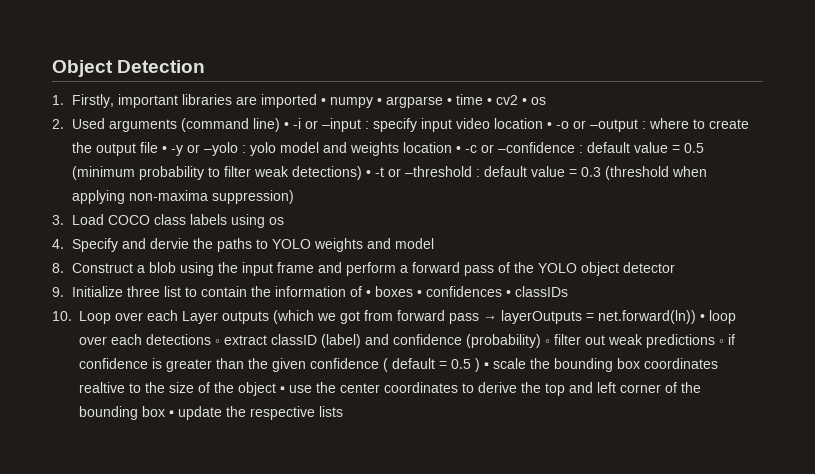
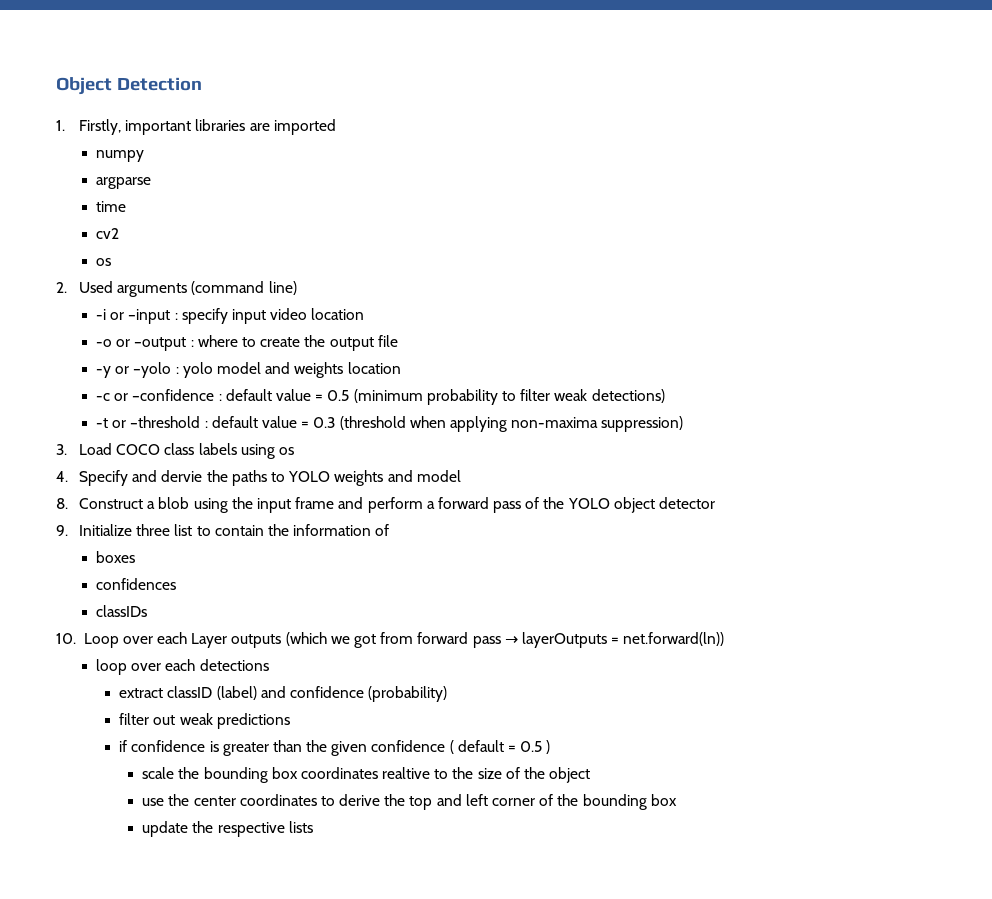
- 1. Firstly, important libraries are imported • numpy • argparse • time • cv2 • os
+ 1. Firstly, important libraries are imported
+ numpy
+ argparse
+ time
+ cv2
+ os
- 2. Used arguments (command line) • -i or –input : specify input video location • -o or –output : where to create the output file • -y or –yolo : yolo model and weights location • -c or –confidence : default value = 0.5 (minimum probability to filter weak detections) • -t or –threshold : default value = 0.3 (threshold when applying non-maxima suppression)
+ 2. Used arguments (command line)
+ -i or –input : specify input video location
+ -o or –output : where to create the output file
+ -y or –yolo : yolo model and weights location
+ -c or –confidence : default value = 0.5 (minimum probability to filter weak detections)
+ -t or –threshold : default value = 0.3 (threshold when applying non-maxima suppression)
- 9. Initialize three list to contain the information of • boxes • confidences • classIDs
+ 9. Initialize three list to contain the information of
+ boxes
+ confidences
+ classIDs
- 10. Loop over each Layer outputs (which we got from forward pass → layerOutputs = net.forward(ln)) • loop over each detections ◦ extract classID (label) and confidence (probability) ◦ filter out weak predictions ◦ if confidence is greater than the given confidence ( default = 0.5 ) ▪ scale the bounding box coordinates realtive to the size of the object ▪ use the center coordinates to derive the top and left corner of the bounding box ▪ update the respective lists
+ 10. Loop over each Layer outputs (which we got from forward pass → layerOutputs = net.forward(ln))
+ loop over each detections
+ extract classID (label) and confidence (probability)
+ filter out weak predictions
+ if confidence is greater than the given confidence ( default = 0.5 )
+ scale the bounding box coordinates realtive to the size of the object
+ use the center coordinates to derive the top and left corner of the bounding box
+ update the respective lists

=======

▸ What to do: All of the entries above should be retyped exactly, with the pictures left out.

▸ Response to the exercise:
- 1. Firstly, important libraries are imported • numpy • argparse • time • cv2 • os
+ 1. Firstly, important libraries are imported
+ numpy
+ argparse
+ time
+ cv2
+ os
- 2. Used arguments (command line) • -i or –input : specify input video location • -o or –output : where to create the output file • -y or –yolo : yolo model and weights location • -c or –confidence : default value = 0.5 (minimum probability to filter weak detections) • -t or –threshold : default value = 0.3 (threshold when applying non-maxima suppression)
+ 2. Used arguments (command line)
+ -i or –input : specify input video location
+ -o or –output : where to create the output file
+ -y or –yolo : yolo model and weights location
+ -c or –confidence : default value = 0.5 (minimum probability to filter weak detections)
+ -t or –threshold : default value = 0.3 (threshold when applying non-maxima suppression)
- 9. Initialize three list to contain the information of • boxes • confidences • classIDs
+ 9. Initialize three list to contain the information of
+ boxes
+ confidences
+ classIDs
- 10. Loop over each Layer outputs (which we got from forward pass → layerOutputs = net.forward(ln)) • loop over each detections ◦ extract classID (label) and confidence (probability) ◦ filter out weak predictions ◦ if confidence is greater than the given confidence ( default = 0.5 ) ▪ scale the bounding box coordinates realtive to the size of the object ▪ use the center coordinates to derive the top and left corner of the bounding box ▪ update the respective lists
+ 10. Loop over each Layer outputs (which we got from forward pass → layerOutputs = net.forward(ln))
+ loop over each detections
+ extract classID (label) and confidence (probability)
+ filter out weak predictions
+ if confidence is greater than the given confidence ( default = 0.5 )
+ scale the bounding box coordinates realtive to the size of the object
+ use the center coordinates to derive the top and left corner of the bounding box
+ update the respective lists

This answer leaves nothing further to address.